Since our prep football preview was published a couple of weeks ago I’ve had several people ask how I created the cover image for the section. One person thought I had ginned up the photo in Photoshop. The photo was created entirely in camera with no Photoshop manipulation.
This is the cover photo of Davis High School’s Jackson Lewis:
All photos in the section had an automotive-related theme so the cover photo obviously needed to adhere to that theme. Also, I wanted the photo to illustrate Davis’ first real chance in years to make the playoffs.
So I thought a photo of Davis mainstay Jackson Lewis driving (“driving to the playoffs,” get it?) would fill the bill. And because this was to be the cover photo I knew it needed to be dramatic. At the same time I knew I needed to leave some empty space in the photo for type.
To create the photo, I first mounted my camera on the brush guard of a co-worker’s truck. I used a Manfrotto Super Clamp for the mounting the camera.
I used a portable strobe from inside the truck to light up Jackson Lewis. The strobe was set at 1/16 power and pointed up at the ceiling of the cab. The resulting aperture was f8.0. The ASA was 200. The shutter speed was set to “B,” which allowed me to leave the shutter open as long as I wanted. The lens focal length was set at 22 mm.
Next, I attached a Pocketwizard remote trigger to the camera so I could trigger the camera from inside the truck.
I used gaffer’s tape to attach the remote to the brush bar. Also, I used gaffer’s tape to reinforce the camera mount and stabilize the camera a bit.
To make the photo work I needed a street lined with businesses that had illuminated signs. In Yakima, North First Street fit the bill.
As Jackson drove up and down North First, I hunched down in the passenger’s seat so I wouldn’t be visible in the photo. In one hand was the Pocketwizard remote and in the other hand I held the flash, pointing it up at the roof. Using the Pocketwizard, I tripped the camera’s shutter. With the shutter open, I then triggered the flash. I left the shutter open for varying durations, anywhere from two to to 10 seconds.
The flash illuminated Jackson and “froze” him in the photo. The long shutter speed allowed the lights outside the car to streak in the background to make the photo more dynamic. The length of the exposure determined how those lights appeared in the background.

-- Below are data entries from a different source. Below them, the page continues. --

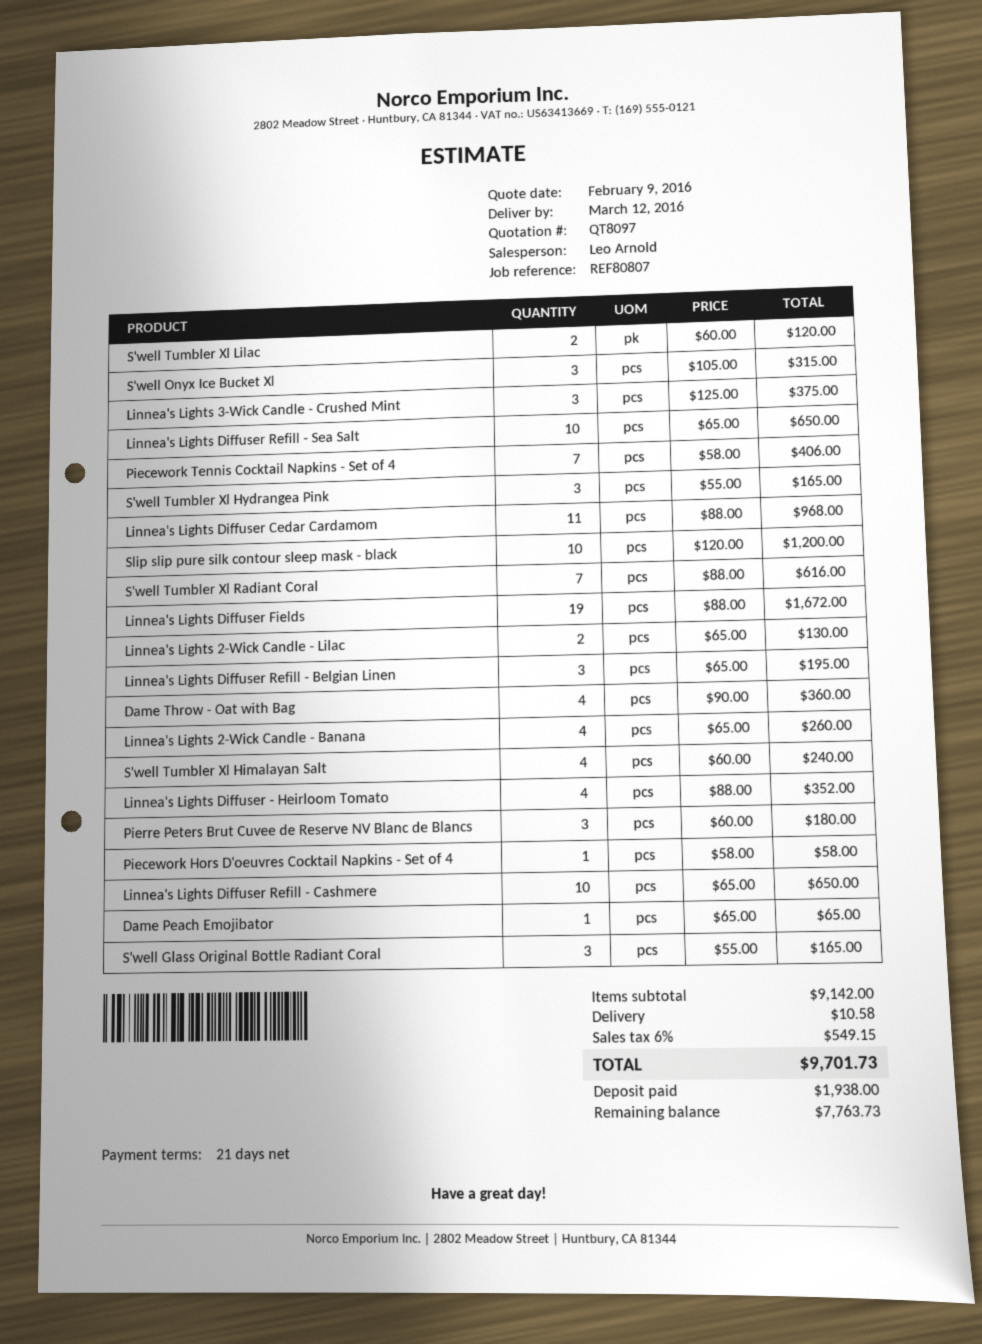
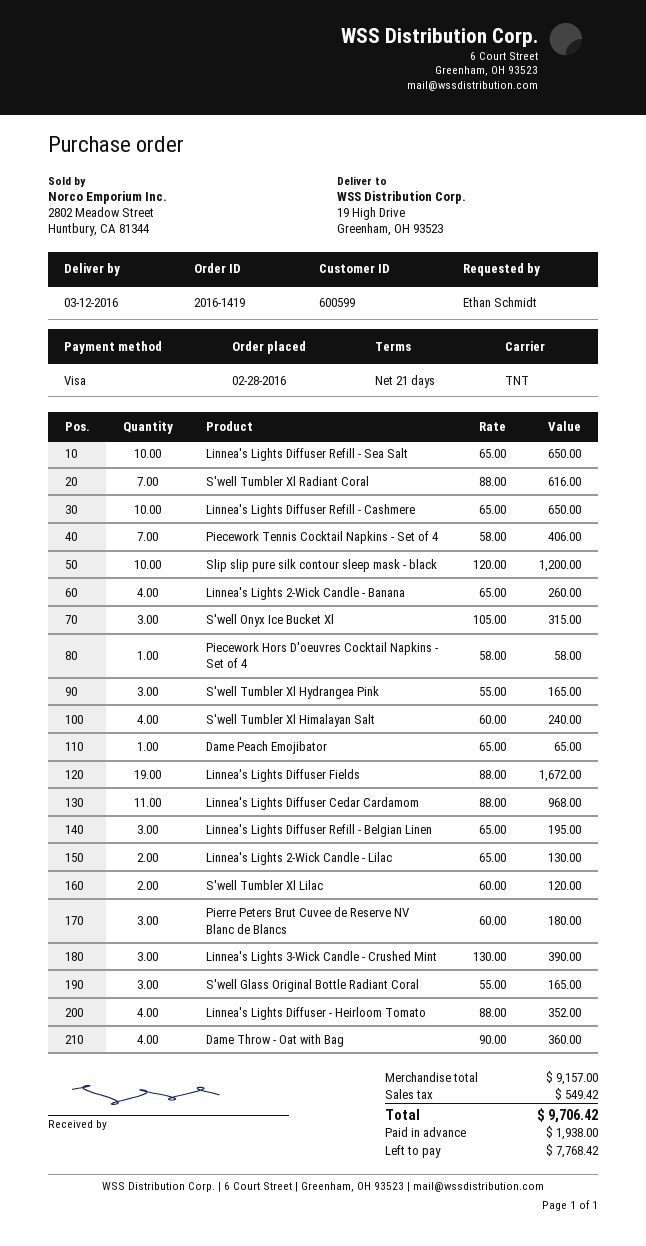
Linnea's Lights 3-Wick Candle - Crushed Mint: 3 x 125.00 = 375.00 -> 3 x 130.00 = 390.00
subtotal: 9142.00 -> 9157.00
shipping: 10.58 -> none
tax: 549.15 -> 549.42
total: 9701.73 -> 9706.42
balance: 7763.73 -> 7768.42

I photographed Jackson with his helmet off and on. Obviously I preferred the photo with the helmet on.
I had Jackson make z half-dozen round trips on North First to ensure I had plenty of photo choices.
North First seFor the print version of the photo, it was cropped slightly from the sides to accommodate the cover dimensions. The photo’s not perfect; I don’t like the reflections of the interior mirror in the hood of the truck but overall, I was pretty satisfied with the photo.